START INFORMATION

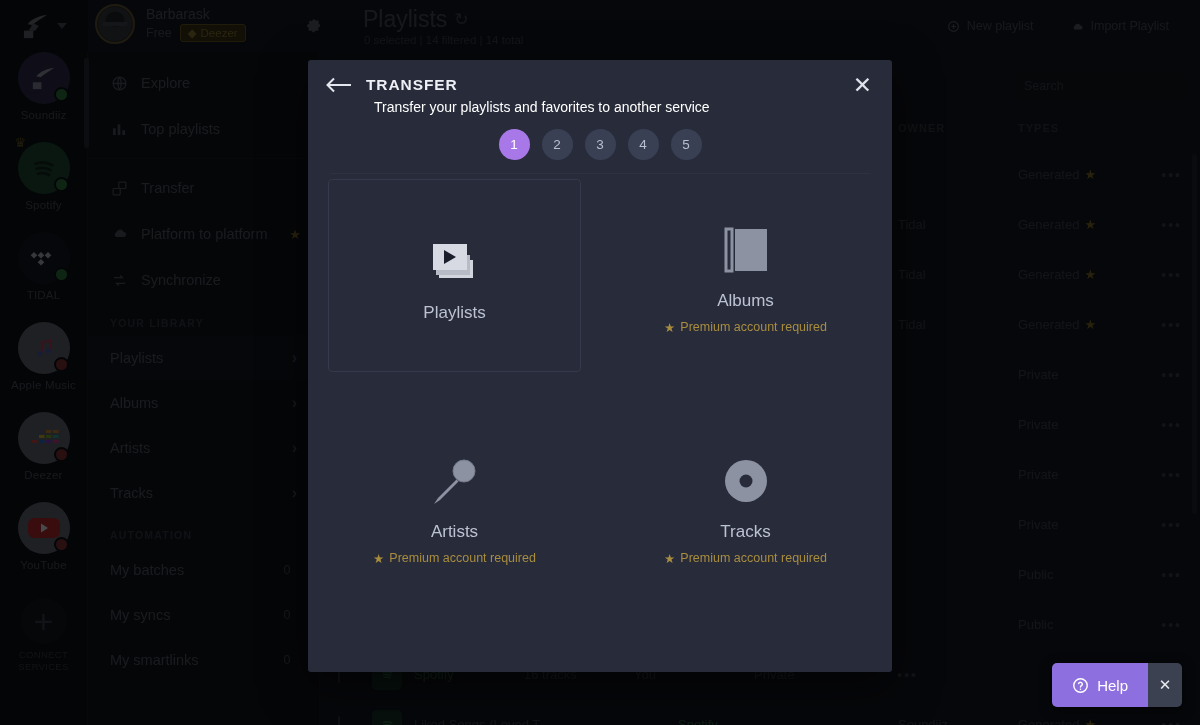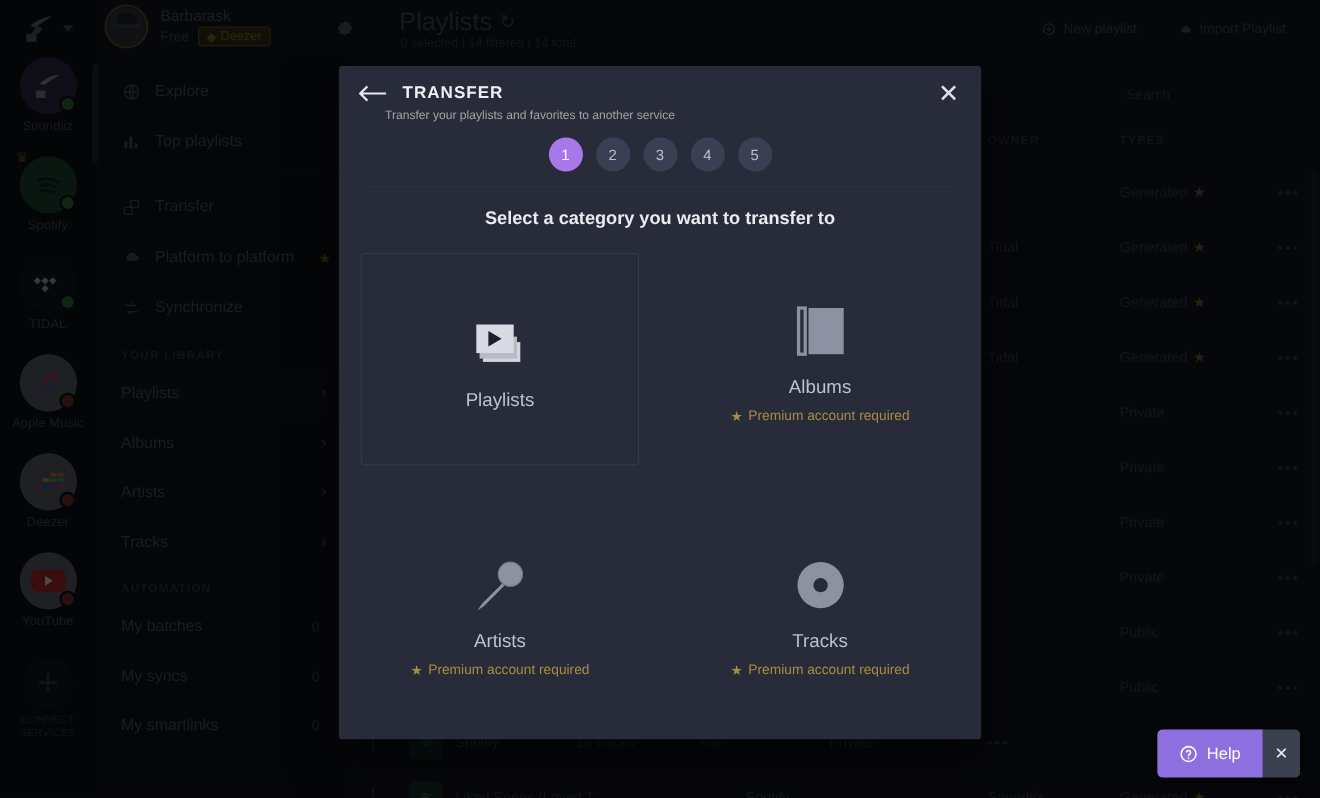--- a/index.html
+++ b/index.html
@@ -100,21 +100,21 @@
   .modal {
     position:absolute; left: 308px; top: 60px; width: 584px; height: 612px;
     background: #272b3a; border-radius: 3px; overflow: hidden;
     box-shadow: 0 14px 46px rgba(0,0,0,.55);
     display:flex; flex-direction: column;
   }
   .m-head { position:relative; padding: 16px 22px 0 22px; }
   .m-back { position:absolute; left: 18px; top: 16px; width: 26px; height: 22px; cursor:pointer; }
   .m-close { position:absolute; right: 20px; top: 14px; font-size: 23px; color:#dfe2ea; cursor:pointer; line-height:1; font-weight:400;}
   .m-title { margin-left: 36px; font-size: 15.5px; font-weight: 700; color:#eef0f5; letter-spacing: .9px;}
-  .m-sub { margin-left: 20px; margin-top: 5px; font-size: 11px; color:#a3a3a3; }
+  .m-sub { margin-left: 44px; margin-top: 5px; font-size: 14px; color:#ffffff; }
   .steps { display:flex; justify-content:center; gap: 12px; margin-top: 14px; }
   .step { width: 31px; height: 31px; border-radius:50%; background:#3a4054; color:#b9bfcf; font-size: 13.5px; display:flex; align-items:center; justify-content:center; cursor:pointer;}
   .step.on { background:#a978e8; color:#fff; }
   .m-divider { height: 1px; background: #2d3142; margin-top: 13px;}
   .m-prompt { text-align:center; font-size: 16.5px; color:#e9ebf1; font-weight: 700; padding: 20px 0 16px;}
   .cards { display:grid; grid-template-columns: 1fr 1fr; gap: 38px; padding: 5px 20px 20px; }
   .card {
     height: 193px; border: 1px solid #343a4c; border-radius: 4px;
     display:flex; flex-direction:column; align-items:center; justify-content:center;
     cursor:pointer; background: transparent;
@@ -616,21 +616,20 @@
       <div class="steps" id="steps">
   <div class="step on">1</div>
   <div class="step ">2</div>
   <div class="step ">3</div>
   <div class="step ">4</div>
   <div class="step ">5</div>
         </div>
       <div class="m-divider"></div>
     </div>
 
-    <div class="m-prompt">Select a category you want to transfer to</div>
 
     <div class="cards" id="cards">
   <div class="card ">
     <div class="card-ico">
             <svg width="56" height="52" viewBox="0 0 56 52">
               <rect x="12" y="24" width="34" height="18" fill="#d2d5dd"></rect>
               <rect x="9" y="19" width="34" height="20" fill="#b7bbc6"></rect>
               <rect x="6" y="8" width="34" height="26" fill="#d7dae2"></rect>
               <path d="M17 14l12 7-12 7z" fill="#1b1f2b"></path>
             </svg>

END INFORMATION

EXERCISE
From the entries above, restate word for word the lines from the line containing "display:flex; flex-direction: column;" to the line containing "position:absolute; right: 20px;", both ends included, and nothing more.

YOUR RESPONSE
     display:flex; flex-direction: column;
   }
   .m-head { position:relative; padding: 16px 22px 0 22px; }
   .m-back { position:absolute; left: 18px; top: 16px; width: 26px; height: 22px; cursor:pointer; }
   .m-close { position:absolute; right: 20px; top: 14px; font-size: 23px; color:#dfe2ea; cursor:pointer; line-height:1; font-weight:400;}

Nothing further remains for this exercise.